The pro forma adjustments included in the Pro Forma Statement of Operations are as follows:
(1)
Included in MEHC's Consolidated Statement of Operations for the year ended December 31, 2013 are a $20 million one-time bill credit to retail customers included as a reduction to operating revenue as a result of a PUCN stipulation to its approval of the NV Energy Transaction, $22 million of operating expense under NV Energy's change in control policy and $16 million for donations to NV Energy's charitable foundation.
(2)
Elimination of non-recurring items consisting of (i) a one-time bill credit to retail customers of $20 million, (ii) transaction, integration and other costs totaling $86 million, consisting primarily of NV Energy charges relating to stock-based compensation, change in control policy and third-party transaction costs, and (iii) $16 million for donations to NV Energy's charitable foundation.
(3)
Elimination of transactions between PacifiCorp, Kern River Gas Transmission Company and NV Energy primarily for purchases and sales of energy between PacifiCorp and NV Energy and the transportation of natural gas by Kern River Gas Transmission Company for NV Energy.
(4)
Principally related to fair value adjustments recorded for regulatory assets not earning a return and NV Energy parent company long-term debt.
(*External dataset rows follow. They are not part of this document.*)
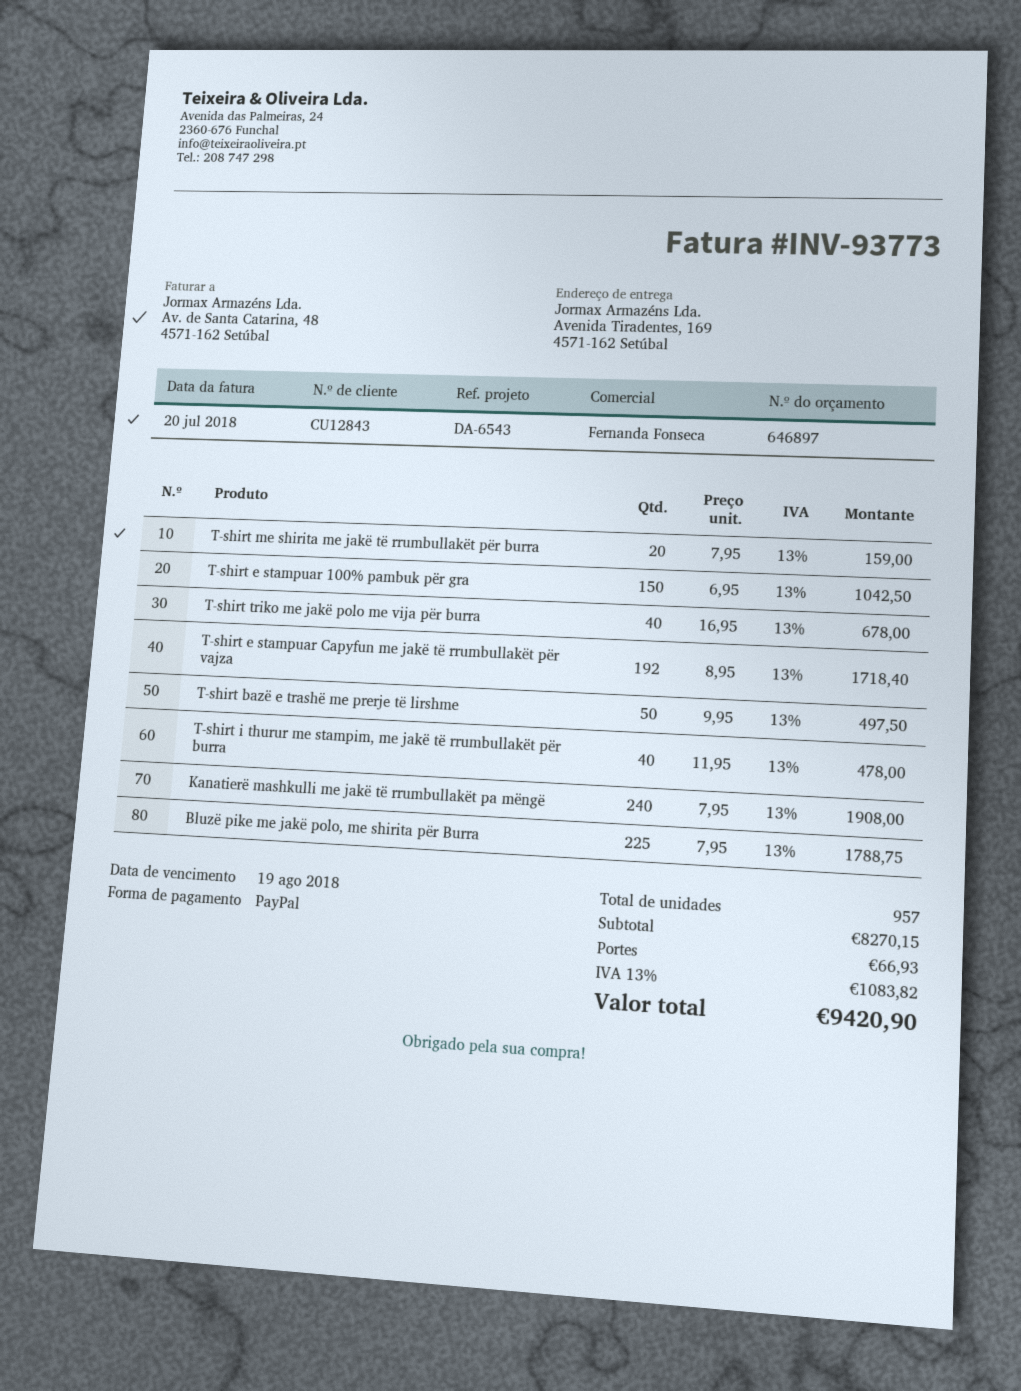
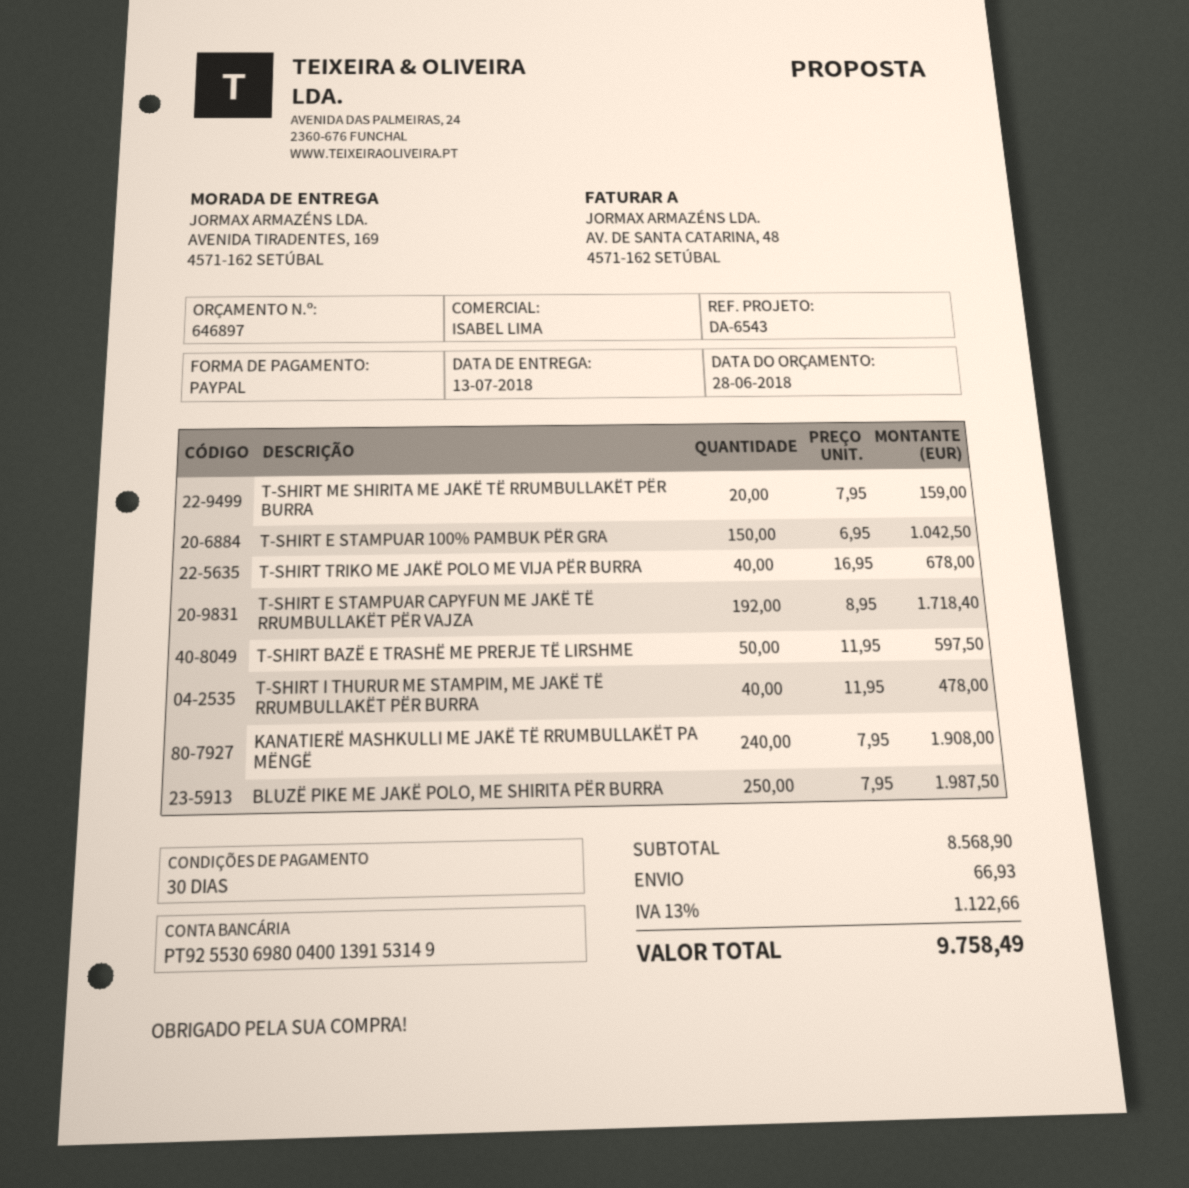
sales rep: Fernanda Fonseca -> ISABEL LIMA
T-shirt bazë e trashë me prerje të lirshme: 50 x 9.95 = 497.50 -> 50 x 11.95 = 597.50
Bluzë pike me jakë polo, me shirita për Burra: 225 x 7.95 = 1788.75 -> 250 x 7.95 = 1987.50
subtotal: 8270.15 -> 8568.90
tax: 13% = 1083.82 -> 13% = 1122.66
total: 9420.90 -> 9758.49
The fair value adjustments are being amortized over the remaining life of each asset or liability.
(5)
Incremental interest expense for MEHC 's (i) junior subordinated debentures issued on December 19, 2013, assuming a 3% interest rate, and (ii) senior notes issued on November 8, 2013, assuming a weighted average interest cost, inclusive of applicable discounts and underwriter fees, of 3.5%.
(6)
Reclassification of NV Energy's capitalized interest to conform to MEHC's historical presentation.
(7)
Pro forma income tax effect of the above adjustments determined based on an estimated statutory tax rate of 40% for MEHC items and 35% for NV Energy items. $22 million of NV Energy's non-recurring costs are non-deductible for U.S. federal income tax purposes. These estimates could change based on changes in the applicable tax rates and finalization of the combined company's tax position.